Рано вставала, пока в доме все еще дрыхли, включая домработниц, как на подбор, нерадивых. С какой целью она их нанимала — загадка. Готовили плохо, убирались халтурно, что мама будто не замечала. Коронным блюдом и нами, и гостями признавался салат, который она сама готовила. Салат этот в первую очередь гости и поглощали, что я с сожалением наблюдала. Впрочем, его рецепт кулинарных ухищрений не требовал. Вместо одной банки крабов мама вбухивала три — и все, и успех гарантирован.

Но из всей череды домработниц она выбрала Варю, надолго ставшую ее любимицей. Варя, косая, хромая, зимой и летом, и на улице, и дома носила валенки, а также теплый платок, прикрывавший половину лица: зубы ныли с правой стороны челюсти, а слева глаз подкачал — зато другой, зрячий, пронзал насквозь. Гости родителей от одного только Вариного облика обмирали, а уж когда она соизволяла нечто изречь, просто-таки цепенели.

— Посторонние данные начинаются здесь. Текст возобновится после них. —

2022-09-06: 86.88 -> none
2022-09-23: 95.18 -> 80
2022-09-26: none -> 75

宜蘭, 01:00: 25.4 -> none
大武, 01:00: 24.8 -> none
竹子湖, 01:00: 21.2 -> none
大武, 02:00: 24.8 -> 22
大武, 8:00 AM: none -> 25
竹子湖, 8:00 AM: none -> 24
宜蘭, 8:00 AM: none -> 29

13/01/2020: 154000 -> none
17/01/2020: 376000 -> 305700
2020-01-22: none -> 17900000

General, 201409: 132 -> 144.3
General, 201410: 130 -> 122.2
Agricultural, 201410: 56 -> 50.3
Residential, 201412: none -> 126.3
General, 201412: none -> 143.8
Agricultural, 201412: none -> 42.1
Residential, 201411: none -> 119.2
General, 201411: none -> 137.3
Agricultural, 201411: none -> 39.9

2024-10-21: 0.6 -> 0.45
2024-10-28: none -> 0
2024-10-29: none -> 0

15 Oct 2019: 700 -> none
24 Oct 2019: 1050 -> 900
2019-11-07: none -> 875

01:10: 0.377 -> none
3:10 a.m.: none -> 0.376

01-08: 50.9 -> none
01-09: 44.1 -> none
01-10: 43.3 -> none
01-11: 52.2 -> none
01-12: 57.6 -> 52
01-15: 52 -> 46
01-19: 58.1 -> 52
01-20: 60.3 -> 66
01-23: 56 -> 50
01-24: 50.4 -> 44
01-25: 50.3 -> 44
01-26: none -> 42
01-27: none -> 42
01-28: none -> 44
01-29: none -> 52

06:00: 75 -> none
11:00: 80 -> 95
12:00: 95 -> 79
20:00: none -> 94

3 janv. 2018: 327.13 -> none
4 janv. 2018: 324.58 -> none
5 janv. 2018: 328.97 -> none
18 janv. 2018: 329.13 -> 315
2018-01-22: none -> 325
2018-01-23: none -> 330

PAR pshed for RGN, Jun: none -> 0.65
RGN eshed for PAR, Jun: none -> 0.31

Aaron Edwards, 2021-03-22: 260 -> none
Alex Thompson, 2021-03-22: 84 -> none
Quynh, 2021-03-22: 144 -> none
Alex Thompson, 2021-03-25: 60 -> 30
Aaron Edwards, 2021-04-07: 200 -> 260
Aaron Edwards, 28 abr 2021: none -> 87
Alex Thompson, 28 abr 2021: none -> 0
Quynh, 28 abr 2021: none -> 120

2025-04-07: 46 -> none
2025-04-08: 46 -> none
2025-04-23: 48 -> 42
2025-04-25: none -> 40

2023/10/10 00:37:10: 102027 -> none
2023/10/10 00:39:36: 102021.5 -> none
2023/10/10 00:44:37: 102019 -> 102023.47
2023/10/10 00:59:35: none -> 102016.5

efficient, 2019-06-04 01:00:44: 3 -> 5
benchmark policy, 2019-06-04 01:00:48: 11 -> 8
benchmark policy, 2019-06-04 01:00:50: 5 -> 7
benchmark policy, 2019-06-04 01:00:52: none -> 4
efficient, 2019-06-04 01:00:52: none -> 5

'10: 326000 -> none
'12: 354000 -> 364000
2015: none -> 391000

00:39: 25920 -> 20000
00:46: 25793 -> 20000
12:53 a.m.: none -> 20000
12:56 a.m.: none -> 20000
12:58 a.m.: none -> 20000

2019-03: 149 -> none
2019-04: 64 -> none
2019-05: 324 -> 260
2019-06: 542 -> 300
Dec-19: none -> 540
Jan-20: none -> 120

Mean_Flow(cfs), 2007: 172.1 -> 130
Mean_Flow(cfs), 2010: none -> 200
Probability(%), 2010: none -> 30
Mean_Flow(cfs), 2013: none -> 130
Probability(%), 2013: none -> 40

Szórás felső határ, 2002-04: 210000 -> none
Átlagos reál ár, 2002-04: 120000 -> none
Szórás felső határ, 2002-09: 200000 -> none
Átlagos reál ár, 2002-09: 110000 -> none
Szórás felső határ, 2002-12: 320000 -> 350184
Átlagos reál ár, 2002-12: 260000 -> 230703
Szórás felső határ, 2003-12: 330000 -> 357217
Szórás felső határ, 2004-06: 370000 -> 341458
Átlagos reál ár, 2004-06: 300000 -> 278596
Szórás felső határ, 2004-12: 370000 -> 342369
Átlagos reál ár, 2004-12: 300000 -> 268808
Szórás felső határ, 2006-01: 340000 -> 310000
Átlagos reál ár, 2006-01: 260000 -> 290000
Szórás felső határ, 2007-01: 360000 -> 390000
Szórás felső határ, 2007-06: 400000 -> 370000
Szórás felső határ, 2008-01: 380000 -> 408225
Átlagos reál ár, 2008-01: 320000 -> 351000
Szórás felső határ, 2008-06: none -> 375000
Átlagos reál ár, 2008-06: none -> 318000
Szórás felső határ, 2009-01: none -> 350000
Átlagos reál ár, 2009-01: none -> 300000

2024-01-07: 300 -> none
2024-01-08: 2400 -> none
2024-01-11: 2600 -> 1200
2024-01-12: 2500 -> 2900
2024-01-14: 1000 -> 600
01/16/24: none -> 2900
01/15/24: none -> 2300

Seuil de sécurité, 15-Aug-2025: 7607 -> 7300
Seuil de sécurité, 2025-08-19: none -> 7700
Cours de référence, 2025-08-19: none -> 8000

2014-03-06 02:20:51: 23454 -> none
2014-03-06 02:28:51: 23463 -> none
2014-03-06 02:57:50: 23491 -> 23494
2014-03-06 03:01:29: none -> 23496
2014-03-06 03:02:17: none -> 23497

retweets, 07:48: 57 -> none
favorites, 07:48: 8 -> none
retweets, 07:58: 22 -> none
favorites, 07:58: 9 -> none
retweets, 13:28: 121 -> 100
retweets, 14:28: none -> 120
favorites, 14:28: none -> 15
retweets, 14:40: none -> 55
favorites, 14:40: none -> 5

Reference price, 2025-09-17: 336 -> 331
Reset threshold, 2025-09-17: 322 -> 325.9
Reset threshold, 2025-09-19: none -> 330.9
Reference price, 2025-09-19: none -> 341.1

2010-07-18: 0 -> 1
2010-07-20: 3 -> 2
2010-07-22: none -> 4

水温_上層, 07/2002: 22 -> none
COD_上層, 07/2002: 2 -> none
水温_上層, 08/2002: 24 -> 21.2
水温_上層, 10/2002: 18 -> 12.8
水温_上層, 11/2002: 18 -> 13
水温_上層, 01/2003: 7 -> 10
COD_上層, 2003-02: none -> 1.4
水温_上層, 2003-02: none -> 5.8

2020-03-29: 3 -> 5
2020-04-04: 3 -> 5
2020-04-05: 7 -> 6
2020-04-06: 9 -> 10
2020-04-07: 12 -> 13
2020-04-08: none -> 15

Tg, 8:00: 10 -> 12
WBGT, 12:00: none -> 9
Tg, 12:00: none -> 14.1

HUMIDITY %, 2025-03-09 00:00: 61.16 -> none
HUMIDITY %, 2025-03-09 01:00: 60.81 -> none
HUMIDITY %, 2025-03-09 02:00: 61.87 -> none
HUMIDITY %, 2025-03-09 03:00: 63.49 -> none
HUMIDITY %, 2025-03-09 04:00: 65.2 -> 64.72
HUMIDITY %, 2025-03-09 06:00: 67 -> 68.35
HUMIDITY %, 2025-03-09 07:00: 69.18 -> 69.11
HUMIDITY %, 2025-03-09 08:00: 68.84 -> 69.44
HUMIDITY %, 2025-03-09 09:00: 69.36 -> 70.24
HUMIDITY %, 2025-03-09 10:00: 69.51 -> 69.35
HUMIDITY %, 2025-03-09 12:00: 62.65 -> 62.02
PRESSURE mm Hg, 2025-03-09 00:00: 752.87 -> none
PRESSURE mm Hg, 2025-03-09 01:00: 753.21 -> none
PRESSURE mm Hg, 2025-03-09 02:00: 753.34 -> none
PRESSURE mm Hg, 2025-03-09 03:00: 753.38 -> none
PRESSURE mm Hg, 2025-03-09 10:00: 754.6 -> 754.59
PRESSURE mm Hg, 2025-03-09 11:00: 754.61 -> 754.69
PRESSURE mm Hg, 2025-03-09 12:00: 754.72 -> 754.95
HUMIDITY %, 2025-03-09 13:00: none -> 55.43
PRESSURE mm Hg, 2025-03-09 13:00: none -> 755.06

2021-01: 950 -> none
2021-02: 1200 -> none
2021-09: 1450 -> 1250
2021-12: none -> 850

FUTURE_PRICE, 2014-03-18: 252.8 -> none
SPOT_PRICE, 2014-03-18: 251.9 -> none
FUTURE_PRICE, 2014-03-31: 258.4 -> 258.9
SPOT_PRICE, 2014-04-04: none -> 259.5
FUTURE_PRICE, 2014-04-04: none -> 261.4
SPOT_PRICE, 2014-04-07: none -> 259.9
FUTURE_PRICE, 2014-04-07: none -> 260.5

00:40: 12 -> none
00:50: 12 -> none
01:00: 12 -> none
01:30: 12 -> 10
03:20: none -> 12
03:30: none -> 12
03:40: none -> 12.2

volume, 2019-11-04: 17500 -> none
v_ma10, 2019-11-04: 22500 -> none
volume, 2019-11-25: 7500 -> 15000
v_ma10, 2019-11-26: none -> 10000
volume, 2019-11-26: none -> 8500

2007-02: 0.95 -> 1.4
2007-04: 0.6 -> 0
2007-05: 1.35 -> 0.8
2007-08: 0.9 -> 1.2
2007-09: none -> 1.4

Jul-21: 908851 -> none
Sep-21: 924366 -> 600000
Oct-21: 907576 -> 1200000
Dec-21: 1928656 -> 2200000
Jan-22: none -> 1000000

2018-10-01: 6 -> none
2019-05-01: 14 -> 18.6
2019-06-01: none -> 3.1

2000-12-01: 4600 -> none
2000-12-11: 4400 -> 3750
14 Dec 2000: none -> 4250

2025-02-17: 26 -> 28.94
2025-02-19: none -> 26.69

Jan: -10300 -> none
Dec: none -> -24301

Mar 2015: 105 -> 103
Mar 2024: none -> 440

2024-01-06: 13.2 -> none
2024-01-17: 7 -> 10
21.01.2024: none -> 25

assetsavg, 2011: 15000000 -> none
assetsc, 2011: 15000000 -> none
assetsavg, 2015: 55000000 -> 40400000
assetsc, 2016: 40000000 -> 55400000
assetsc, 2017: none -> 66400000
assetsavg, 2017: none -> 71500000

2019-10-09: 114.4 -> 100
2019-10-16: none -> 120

Обращалась Варя ко всем на «ты», не церемонилась, обнаружив в застолье, с ее точки зрения, непорядок. «Ты чего опять к блюду тянешься, и так мордень, вишь, наел, — одергивала какого-нибудь из приглашенных. — А ты, Вадим, — это уже отцу, — все болтаешь, куришь над пустой тарелкой, дай хоть салату тебе наложу, да погоди, еще рыбки, а то ведь ничего тебе не достанется, все сожрут», — ошпаривала взглядом, люто ненавистным, присутствующих.

А наша мама улыбалась. Варины дерзости ей доставляли явное удовольствие — в особенности если Варя врезала важному, в больших чинах, гостю. Варя, чудище, пользовалась у нее безграничным доверием. Говорила: «С Варей я за Вадима спокойна, она его в обиду не даст». Действительно, если папе не наложить, он, когда работал, то есть писал, сглатывал стакан горячего чаю со сгущенкой и, как сомнамбула, шатко, незряче, шел в кабинет. То, что в доме есть холодильник с продуктовыми запасами, достаточными для месячной осады, от внимания его ускользало. Так что мамины беспокойства подобного рода имели обоснования. Все прочее налажено. Отцовские сорочки сдавались в прачечную, возвращаясь с каменными от крахмала воротничками. Их надевая, он дергал шеей, как лошадь, приспосабливаясь к хомуту, привычно натирающему выю. Переложив ответственность за мужа на Варю, мама, казалось, никаких угрызений совести не испытывала. Обосновалась с нами, детьми, в московской квартире, дачу навещая, где папа жил, только по выходным. Уж не знаю, как она отца убедила в нормальности, естественности такого жизненного распорядка, но он его принял и сиял, услышав гудок за воротами ее «москвича». Рулила лихо, нарушая правила, но умудрялась, чаруя милиционеров, и проколов в водительских правах, и штрафов даже избегать. Высший пилотаж женской обольстительности.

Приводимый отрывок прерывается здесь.